It is amazing how Jean-Jacques Rousseau builds his story from scratch in the Discourse on the Origin of Inequality – how few assumptions Rousseau needs for his extensive sketch. Of course some assumptions are always necessary, but this kind of approach invites those disagreeing to present something better (both in social and individual life). Naturally, presenting a disagreeing assumption is not enough, but it needs to be fitted into the narrative called history and observations we make from our current society, people in it and ourselves. Like MacIntyre says: ethical theory without some kind of sociology is bound to fail. Of course one can also question the conclusions from certain assumptions which is what I plan to do. Rousseau clearly states how perfectibility is a quality both in human as a species and as individuals. The latter is forgotten when passing Rousseau’s ideal state of affairs. Rousseau describes our ever-growing hunger which makes necessities out of commodities but never even tries to see the individual faculty of perfectibility as a solution. You can imagine my disappointment when he emphasizes reason in The Social Contract (anyway, this is something to look after my master’s thesis).

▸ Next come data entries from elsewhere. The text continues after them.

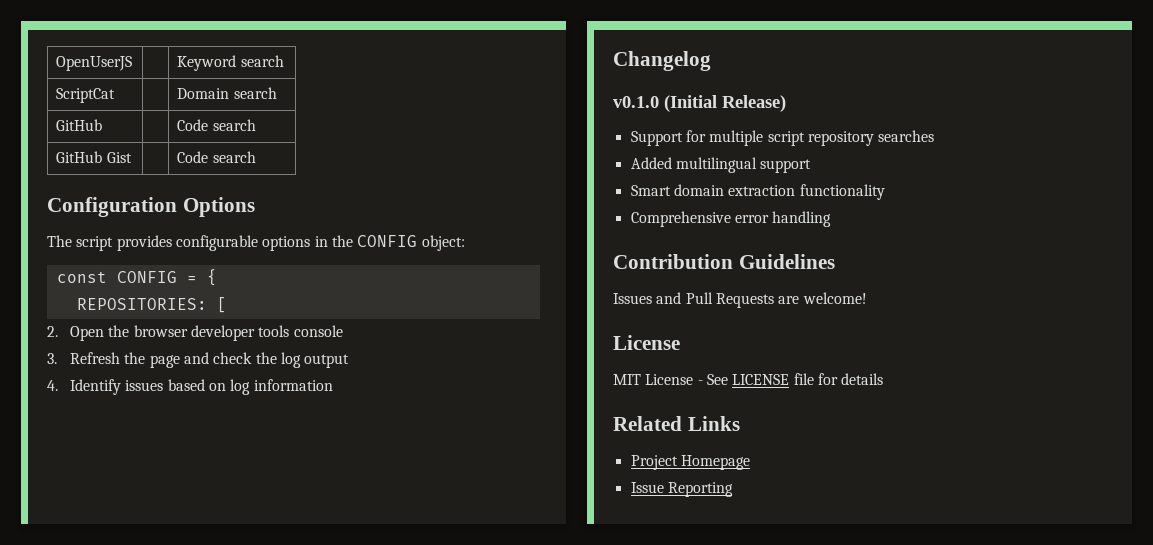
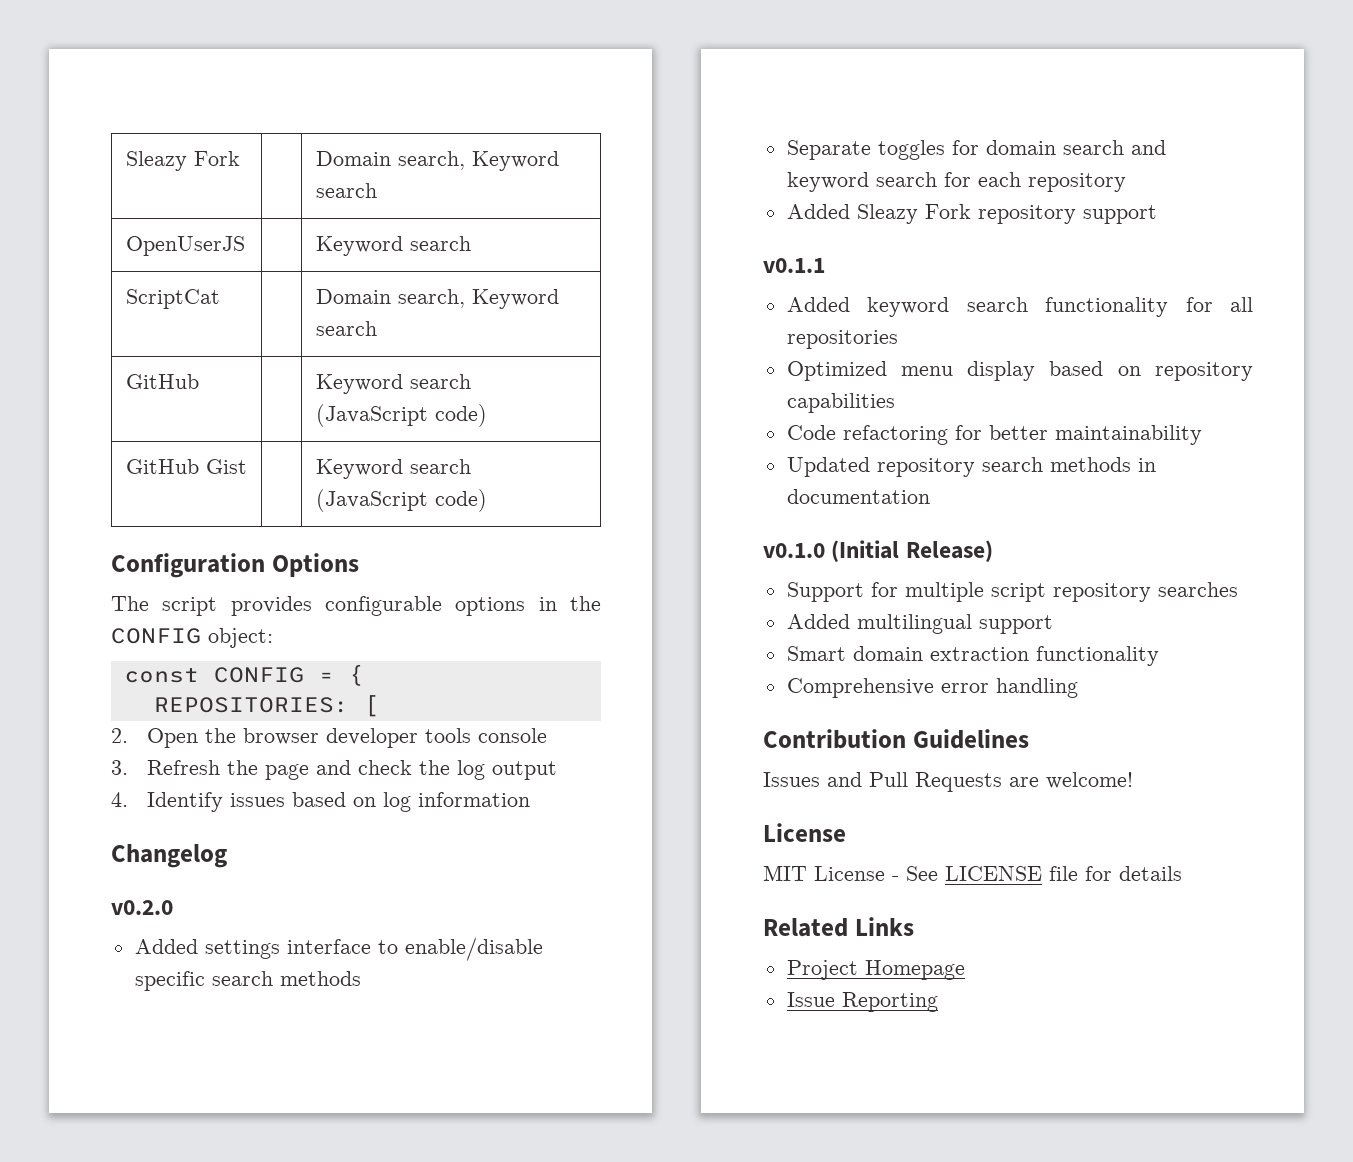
+ Sleazy Fork | | Domain search, Keyword search
- ScriptCat | | Domain search
+ ScriptCat | | Domain search, Keyword search
- GitHub | | Code search
+ GitHub | | Keyword search (JavaScript code)
- GitHub Gist | | Code search
+ GitHub Gist | | Keyword search (JavaScript code)
+ v0.2.0
+ Added settings interface to enable/disable specific search methods
+ Separate toggles for domain search and keyword search for each repository
+ Added Sleazy Fork repository support
+ v0.1.1
+ Added keyword search functionality for all repositories
+ Optimized menu display based on repository capabilities
+ Code refactoring for better maintainability
+ Updated repository search methods in documentation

This is also the pit to which Aristotle fell in the form of his metaphysical biology overemphasizing theoretical wisdom. Still, Aristotelian dialectics is the third and last method I’ll use (and in the end protest against).
There are quite many features in Aristotle’s ethics MacIntyre dismisses or neglects (even if he complements others with new approaches and interesting details). I myself have always found interesting how desire and reason are intertwined in Aristotle’s thinking. He is clearly saying how properly cultivated desires i.e. virtues of character are the foundation of good and flourishing human life. Only then can the faculty of practical reason exist and function. I’ll try to add some details to this and show how natural slavery is born (i.e. being enslaved by one’s own desires). A view in any detail on the individual growing up is missing from Aristotle and I think Rousseau’s Emile is tainted with reason (and way too thick for my purposes this at this time).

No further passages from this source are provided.